Le gouvernement a résolu d’accroître la sécurisation sur l’ensemble de la filière aurifère nationale. Déjà, une batterie de mesures de garde-fous visant à mieux encadrer l’exploitation et l’exportation de ce métal précieux a été adoptée par la 1ère ministre lors d’une réunion du Conseil des ministres la semaine dernière.
Il s’agit en clair d’une traçabilité renforcée, la bancarisation des opérations artisanales, ainsi que le déploiement des services de contrôle aux frontières. Autant de précautions en vu de l’assainissement de ce secteur stratégique longtemps fragilisé par les circuits informels.
Une phase pilote a ainsi été annoncée très prochainement dans la province du Haut-Uélé, avec un suivi rapproché destiné à évaluer l’efficacité des réformes engagées pour endiguer les flux illicites d’or en RDC.
A l’occasion, Judith Suminwa a rappelé les préoccupations soulevées par le président de la République lors de la 79ᵉ réunion du Conseil des ministres du 20 février 2026.
En soulignant «la nécessité de renforcer la stratégie du gouvernement dans la captation et la sécurisation du flux d’or», avec un accent sur les enjeux tant économiques que sécuritaires de ce secteur.
D’ores et déjà, une task force constituée d’experts issus des ministères et des services techniques concernés a été mise en place, avec pour mission l’identification des solutions concrètes et opérationnelles aux fins du meilleur encadrement de la chaîne de valeur de l’or, de l’extraction à l’exportation.
Plusieurs axes d’intervention prioritaires ont été définis, dont les mesures phares pour la finalisation de la révision du manuel de procédures de traçabilité des produits miniers, afin d’assurer un suivi rigoureux de l’or à chaque étape de son circuit.
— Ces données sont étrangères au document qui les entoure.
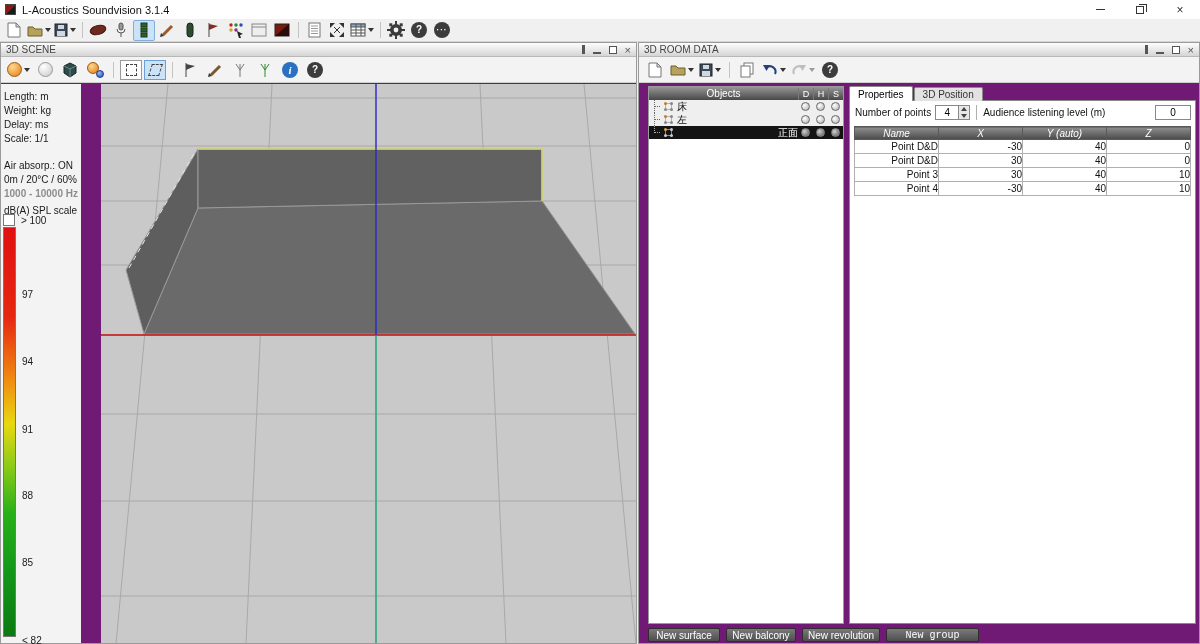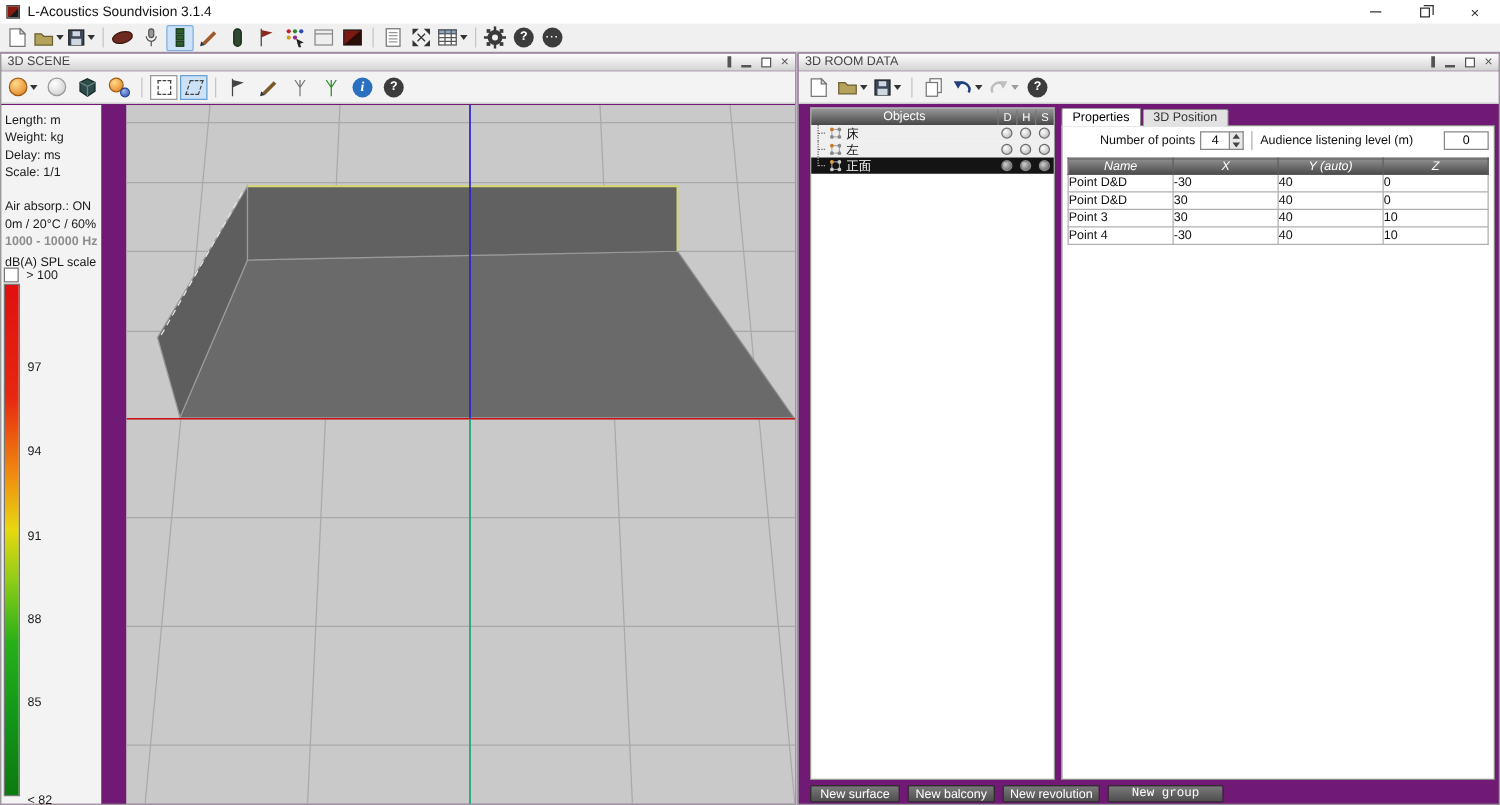"Number of points" .controls-row { margin-left: 25px -> none }
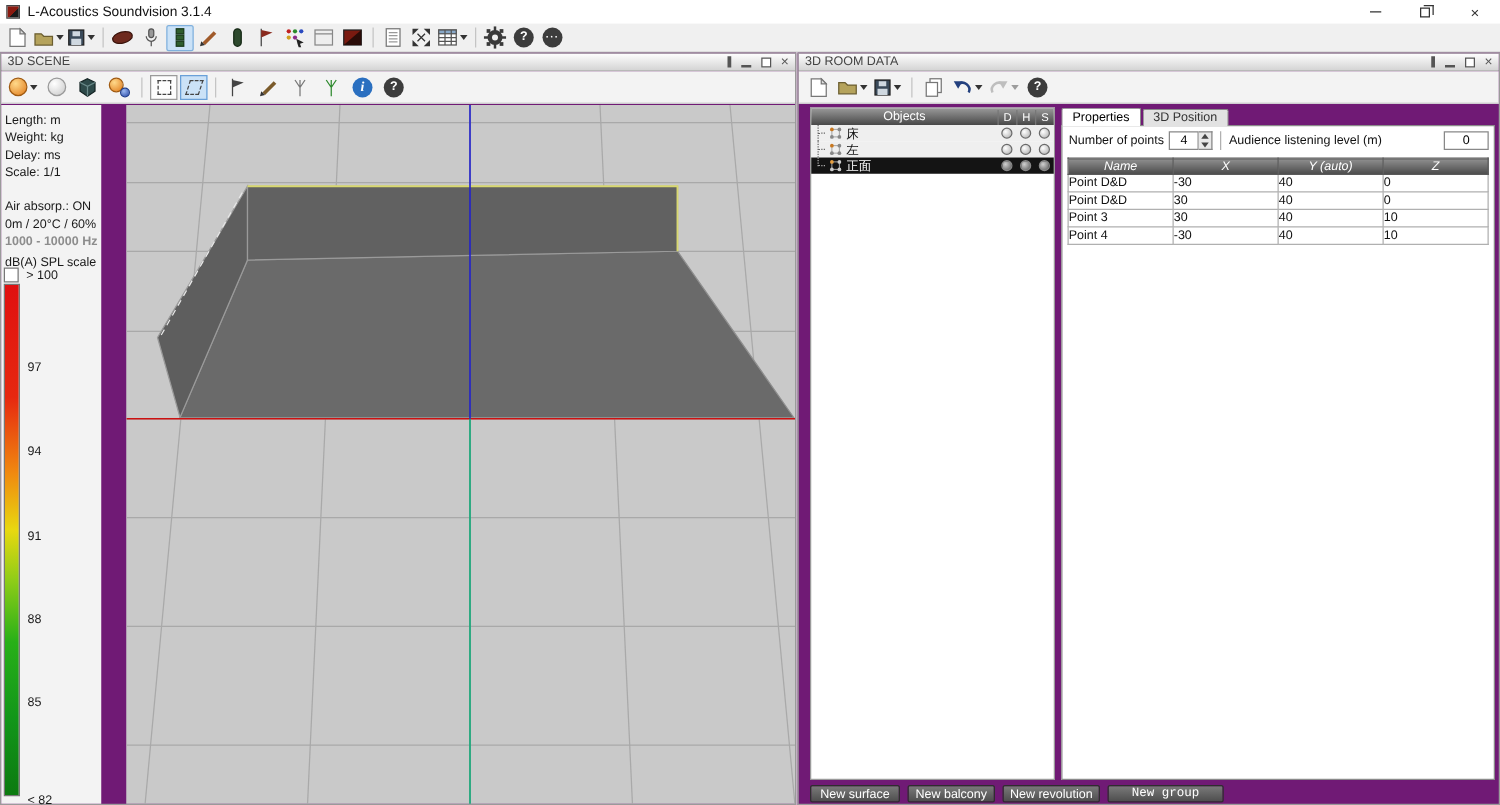"正面" .obj-row.selected { text-align: none -> right }
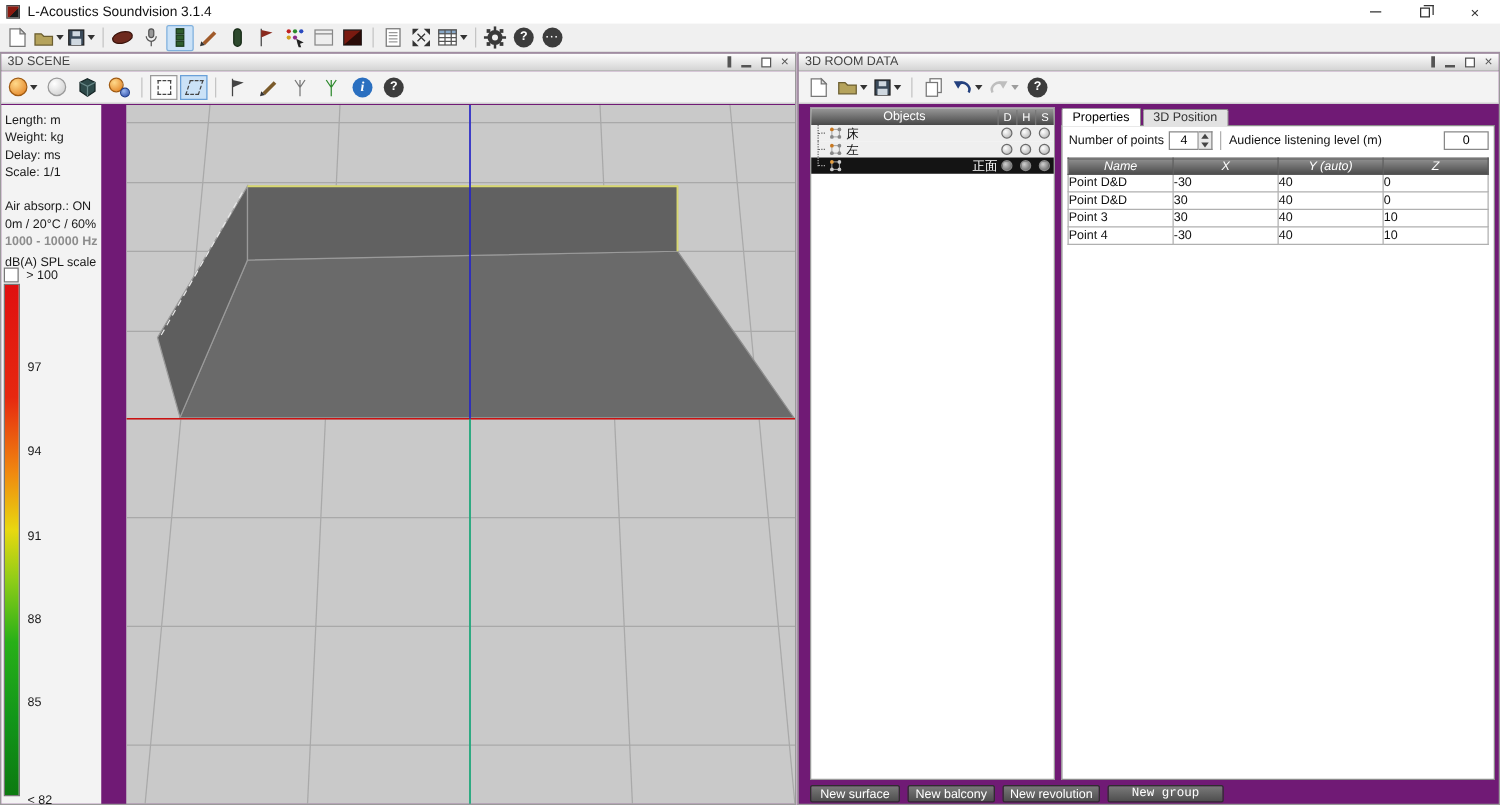"Point D&D" .props-table td { text-align: left -> right }
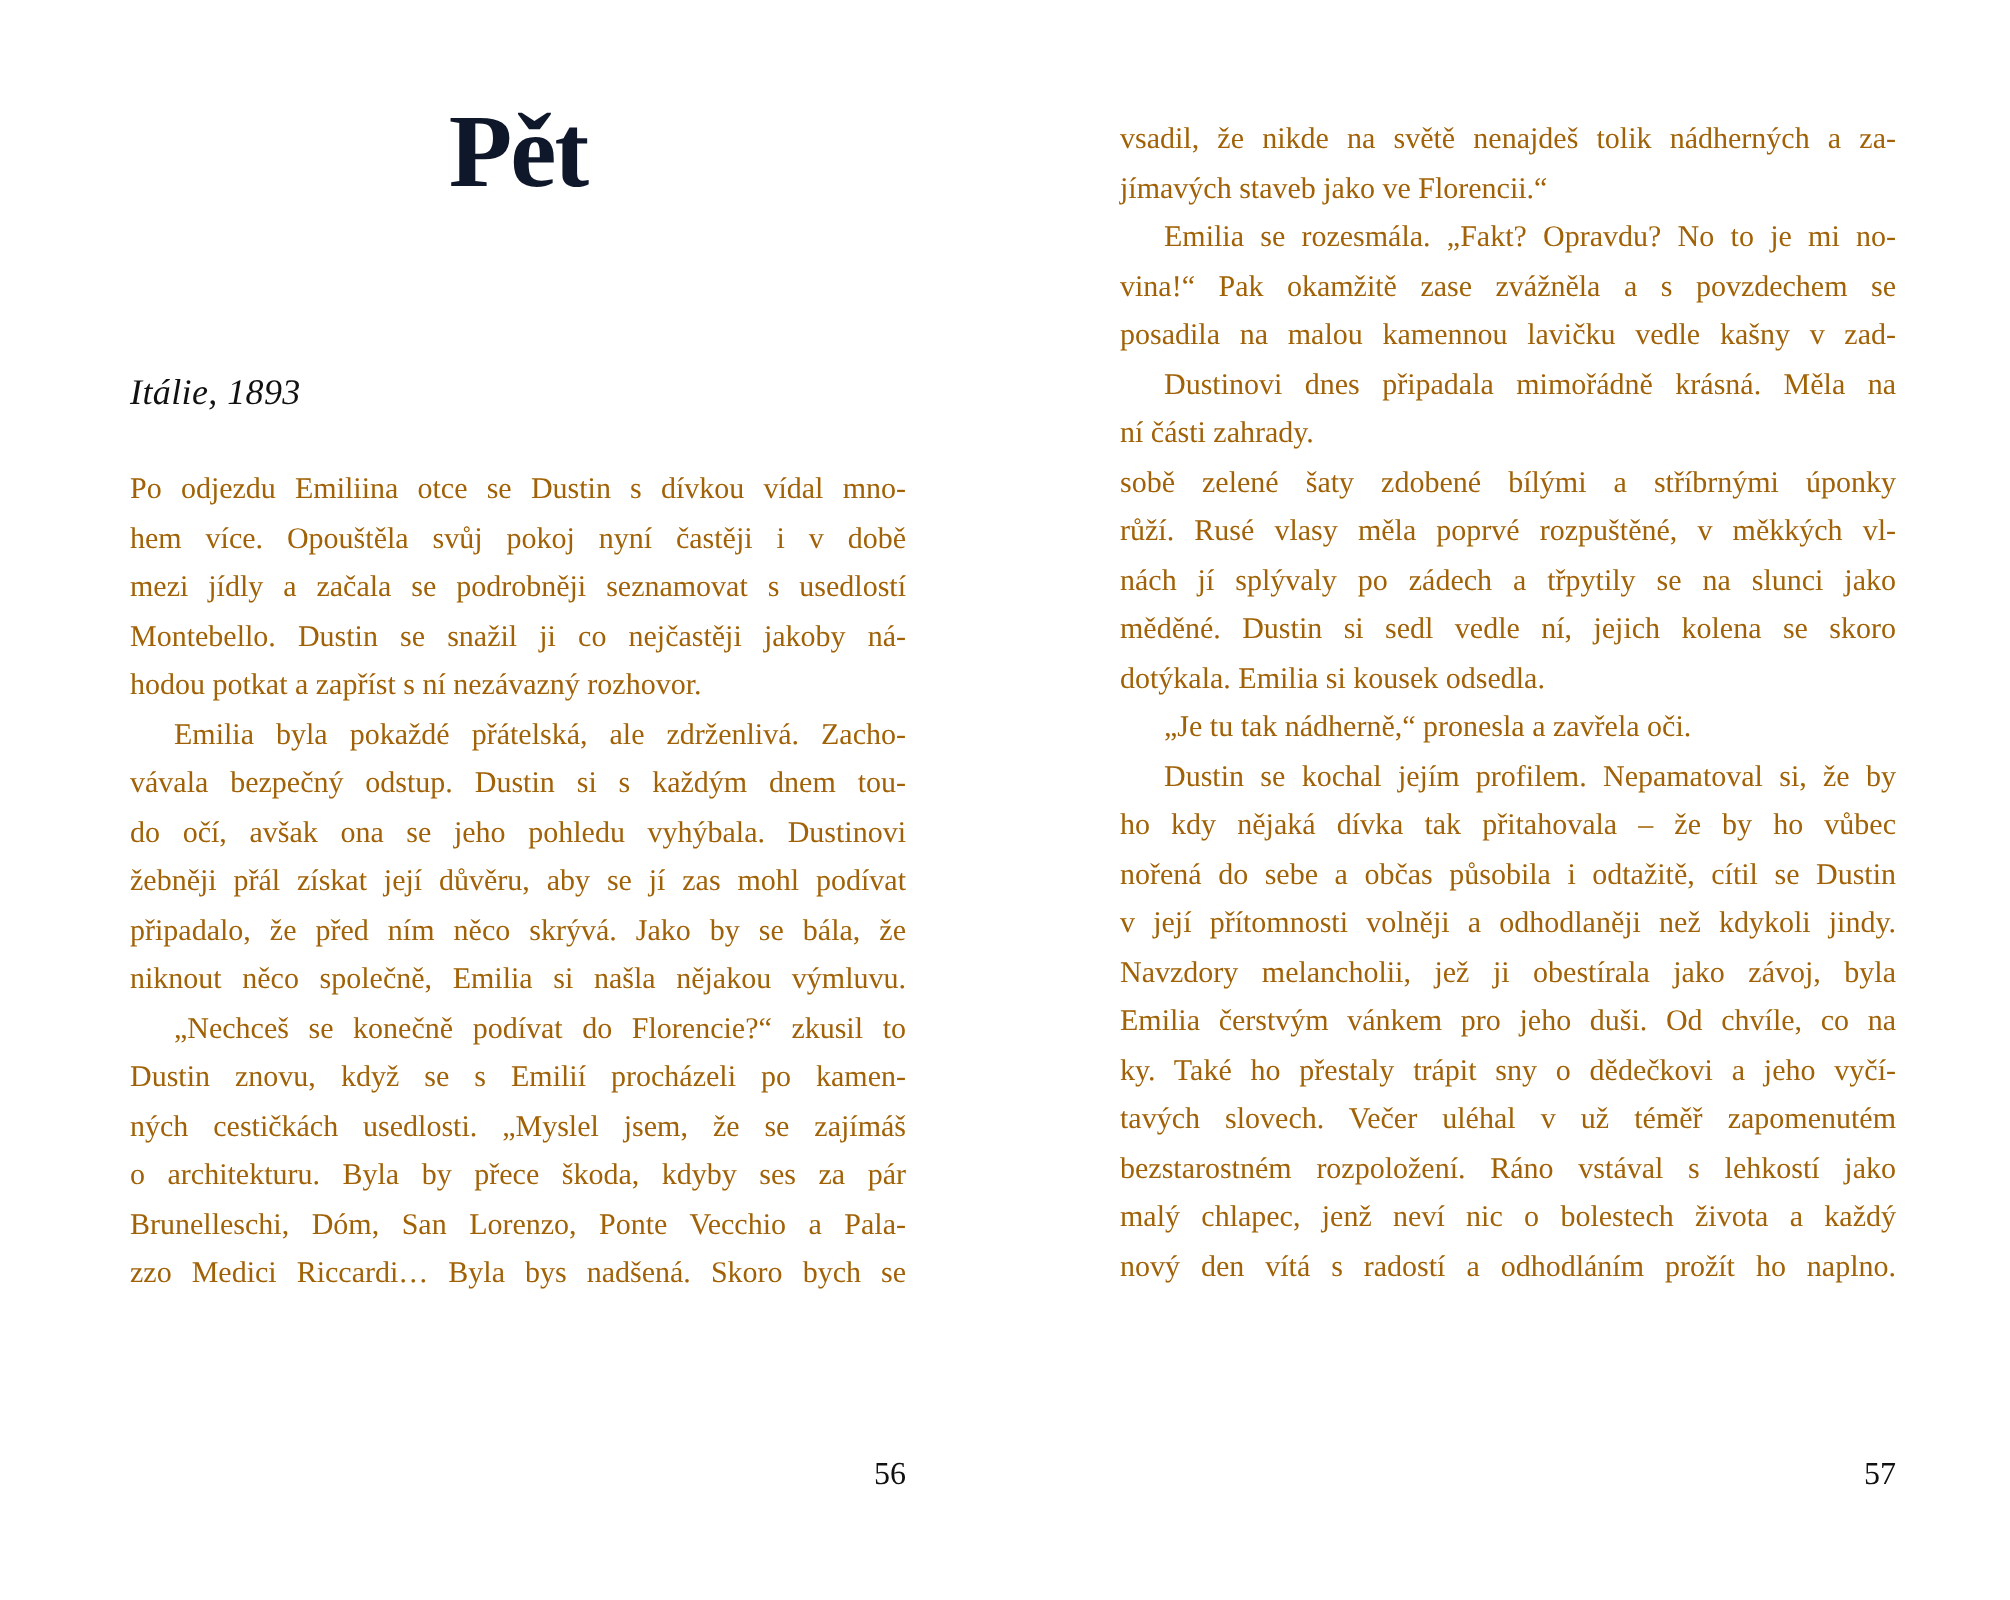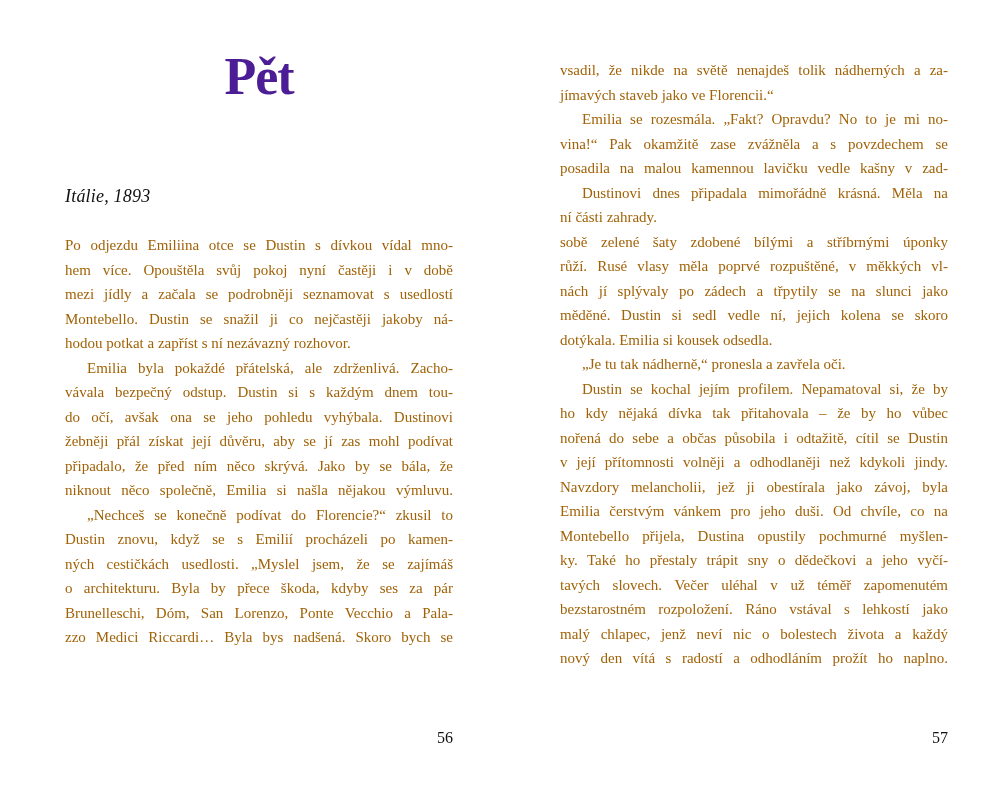"Pět" .chapter-title { color: #4c1d95 -> #0f172a }
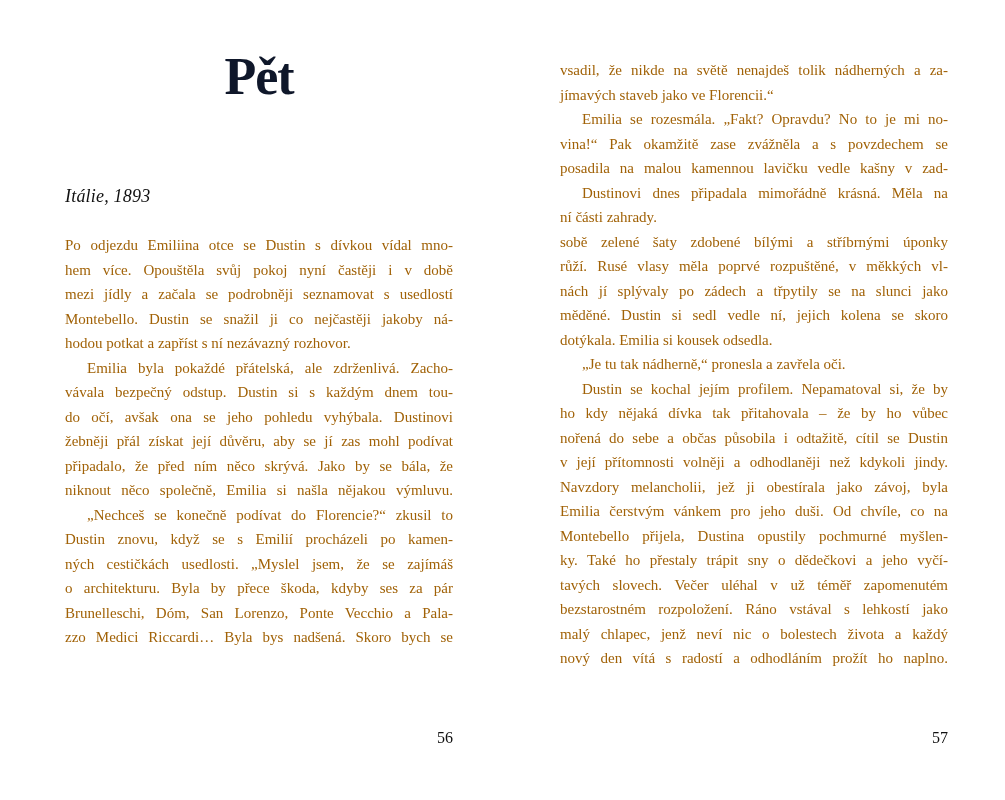"Montebello přijela, Dustina opustily" div.line { html: <div>Montebello přijela, Dustina opustily pochmurné myšlen-</div> -> none }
En même temps, le gouvernement veut en finir avec la révision du décret encadrant le Centre spécialisé d’achat, de commercialisation et d’exportation de l’or issu de l’exploitation artisanale, sur les aspects procéduraux et fiscaux.
La problématique de la formalisation des transactions et de réduction des flux financiers informels sera résolue via la bancarisation progressive des coopératives minières et des négociants. À cela s’ajoute le déploiement effectif de l’Inspection générale des mines (IGM) ainsi que du Centre d’expertise, d’évaluation et de certification des substances minérales précieuses et semi-précieuses (CEEC) aux postes frontaliers, en vue de renforcer les contrôles et de lutter contre la fraude.
Au-delà, le gouvernement prévoit d’intensifier la participation de la RDC aux mécanismes régionaux, au sein du comité d’audit et dans la mise en œuvre du plan d’action du mécanisme régional de certification de la Conférence internationale sur la région des Grands Lacs (CIRGL), dans une dynamique de transparence et de traçabilité à l’échelle sous-régionale.
Vu l’importance stratégique de ces réformes, le ministre des Mines a été enjoint d’en assurer la mise en œuvre «dans les meilleurs délais», en commençant par le Haut-Uélé, l’une des principales zones aurifères du pays.
Un rapport de démarrage et de mise en oeuvre à mi-parcours est attendu pour un suivi rigoureux afin d’ajuster, le cas échéant, les mécanismes déployés pour pouvoir tester l’efficacité des mesures prises à cet effet.